Genrich can also call peaks for multiple replicates collectively. First, it analyzes the replicates separately, with p-values calculated for each. At each genomic position, the multiple replicates’ p-values are then combined by Fisher’s method. The combined p-values are converted to q-values, and peaks are output.

For comparison, use the joint replicate peak calling mode:

/sw/courses/epigenomics/ATACseq_bulk/software/Genrich/Genrich -j -t SRR17296554.filt.chr1.nsort.bam,SRR17296554.filt.chr1.nsort.bam  -o WT_Batf.chr1.genrich.narrowPeak

How many peaks were detected by Genrich?

wc -l *narrowPeak

  2860 SRR17296554.chr1.genrich.narrowPeak
  2791 SRR17296555.chr1.genrich.narrowPeak
  4661 WT_Batf.chr1.genrich.narrowPeak

It turns out Genrich detected more peaks in the joint mode, including in locations not picked up in neither of the individual libraries. Some of these locations have been also detected by MACS3 callpeak, see figures below. This requires further investigation and comparisons, for now however we can conclude that adding more replicates improves the sensitivity of peak calling. Upon inspection of alignments in bam files and peak calls, many of the peaks called only in joint replicate analysis tend to have lower signal-to-noise ratio than peaks detected also in individual replicates.


MACS

As mentioned in the introduction, MACS has been used with a variety of parametr choices to detect peaks in ATAC-seq data. You can encounter various combinations of read input modes (BAM, BAMPE, BED and BEDPE; BED / BAM designaed for SE data used also for PE data), and peak calling modes (default “narrow” and optional “broad”). Some protocols shift reads (setting options extsize and shift) as for centring reads on the binding site in ChIP-seq peak calling workflows.

MACS3 broead peak

Here we choose the simplest approach: detection of regions with signal higher than expected (background modelled by Poisson distribution) in fragment pileups.

First, we create a separate directory for results obtained using MACS3:

mkdir -p ../macs3
cd ../macs3
module load MACS/3.0.0b1

We are now ready to call the peaks using macs3 callpeak. We will use the same file as for Genrich, and the genome size of 195154279 (length of chr 1).

ln -s ../../../data_proc/SRR17296554.filt.chr1.bam

macs3 callpeak --keep-dup all --nomodel --broad --broad-cutoff 0.1 -g 195154279 -f BAMPE -t SRR17296554.filt.chr1.bam -n SRR17296554.macs3_broad.bampe

This command is used in nf-core ataseq pipelines.

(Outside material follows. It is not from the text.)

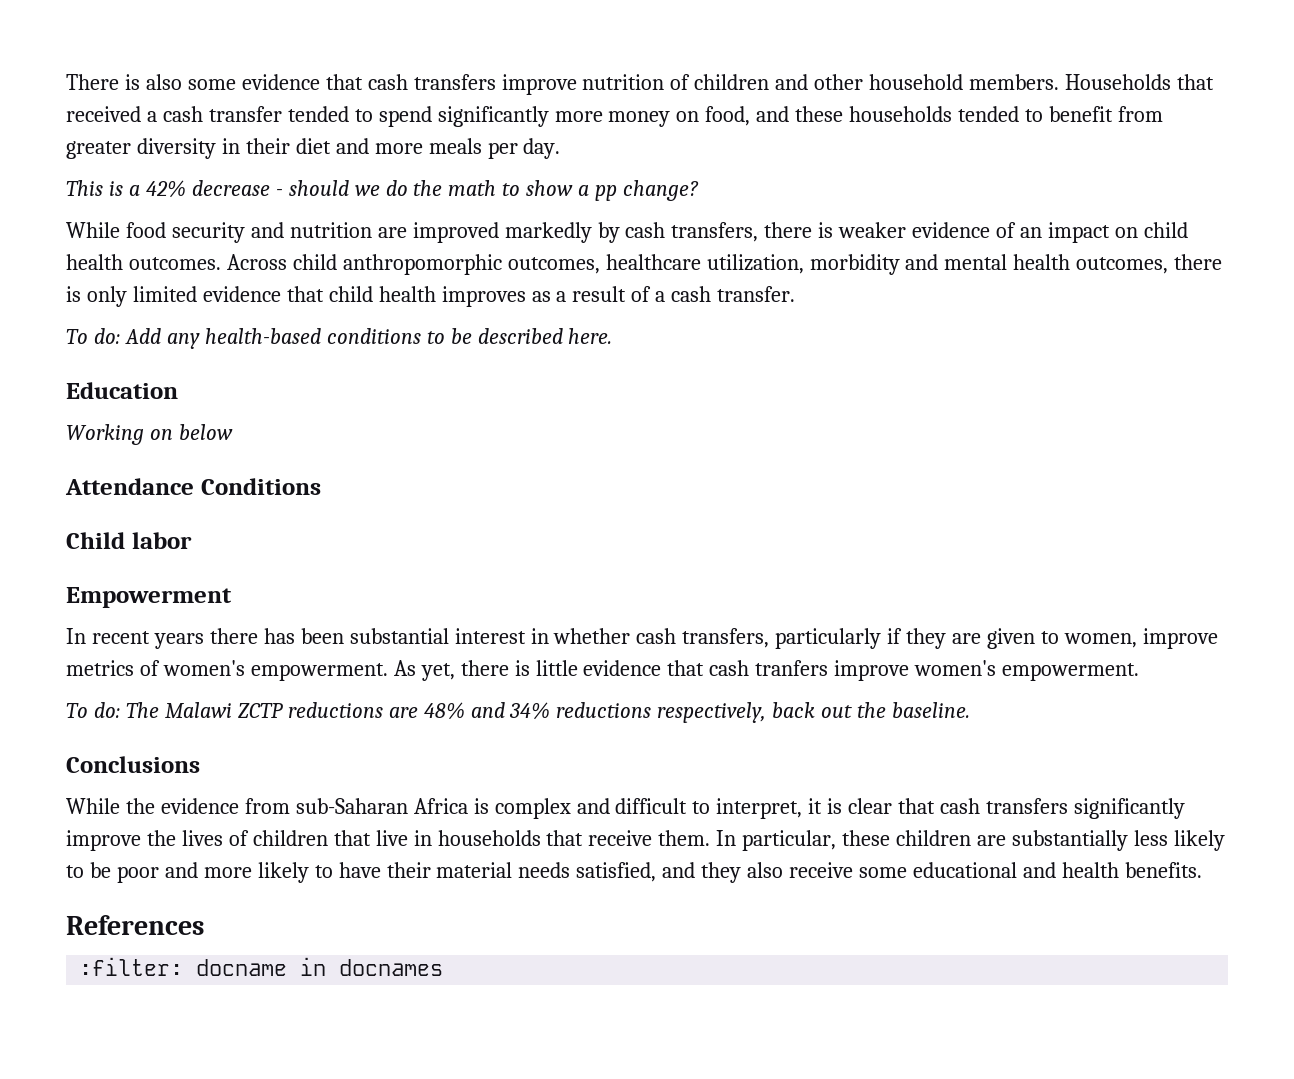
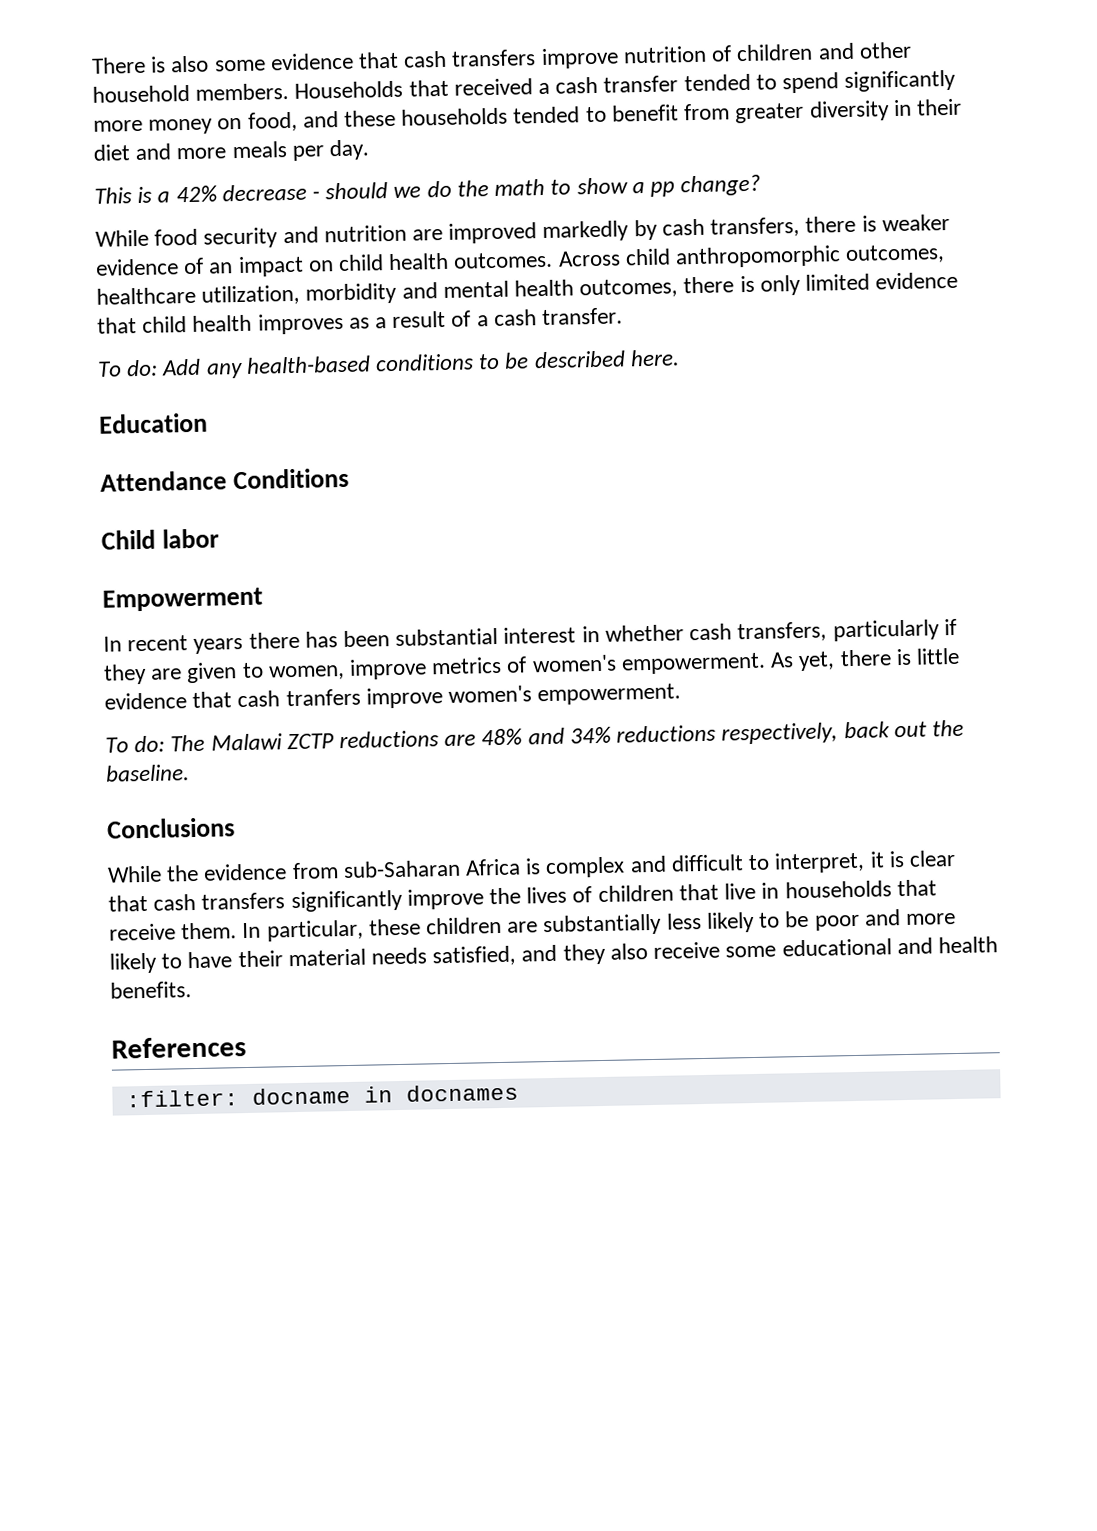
[66,424,233,445] // Working on below -> (208, 423) none

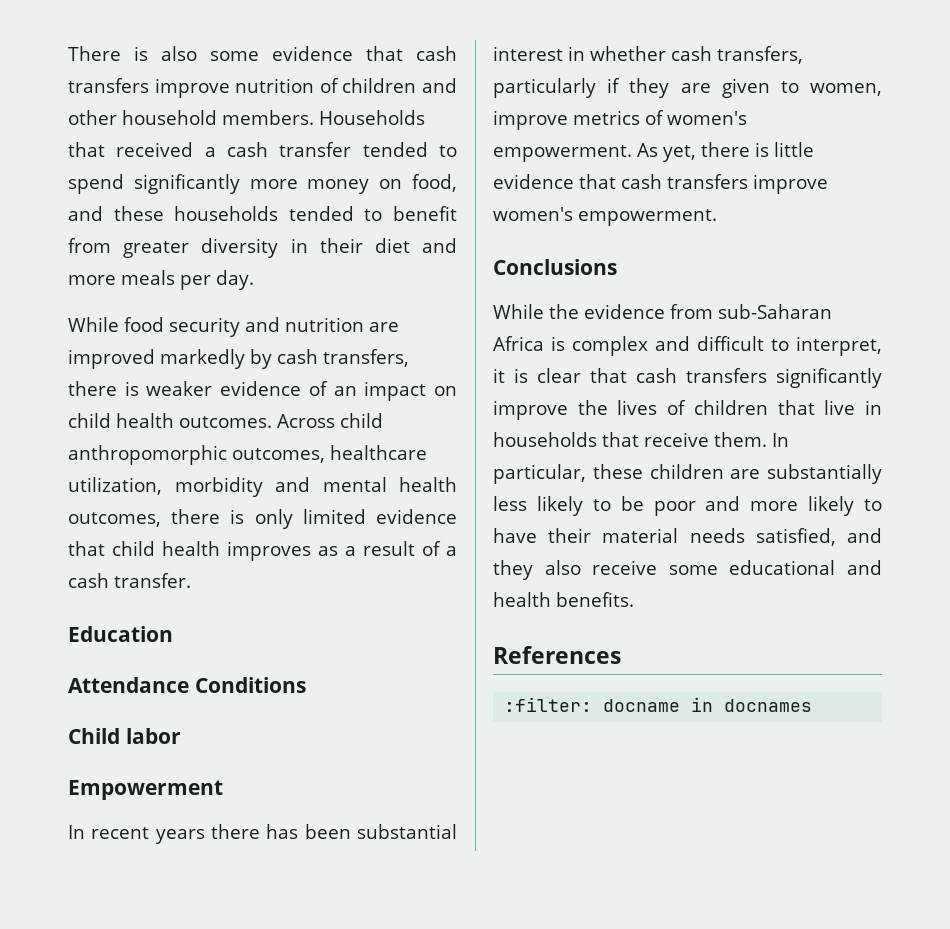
[94,174,762,204] // This is a 42% decrease - should we do the math to show a pp change? -> (254, 280) none
[97,349,680,379] // To do: Add any health-based conditions to be described here. -> (191, 580) none
[285,688,361,707] tranfers -> [667,174,748,189] transfers
[105,719,964,753] [105,764,190,782] // To do: The Malawi ZCTP reductions are 48% and 34% reductions respectively, back out the baseline. -> (717, 217) none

How many peaks were detected?

6668 SRR17296554.macs3_broad.bampe_peaks.broadPeak

We can see that the peak numbers are in the same ballpark, as for Genrich. We expect that some calls will be different, but more or less these results seem to go in line with one anoter.

Figures below use the same colour scheme, tracks from top:

  • processed bam files with coverage

  • gene models (indigo)

  • Genrich (dark magenta), peaks called on joint replictaes

  • Genrich (green), peaks for replicate 1

  • Genrich (green), peaks for replicate 2

  • macs3 callpeak (blue), broad peak, BAMPE, replicate 1

Figure 0. Comparison of peaks detected by Genrich and MACS3 callpeak.
../../../_images/genrich-macs3_broad-1.png
../../../_images/genrich-macs3_broad-2.png
../../../_images/genrich-macs3_broad-3.png
../../../_images/genrich-macs3_broad-4.png

Upon inspecting the tracks, we notice that while the peaks with high signal-to-noise ratio are identifed by both methods (MACS3 broad BAMPE and genrich), some peaks are detected by single method. In this case some of the peaks detected by MACS3 do not seem to correspond to true signal.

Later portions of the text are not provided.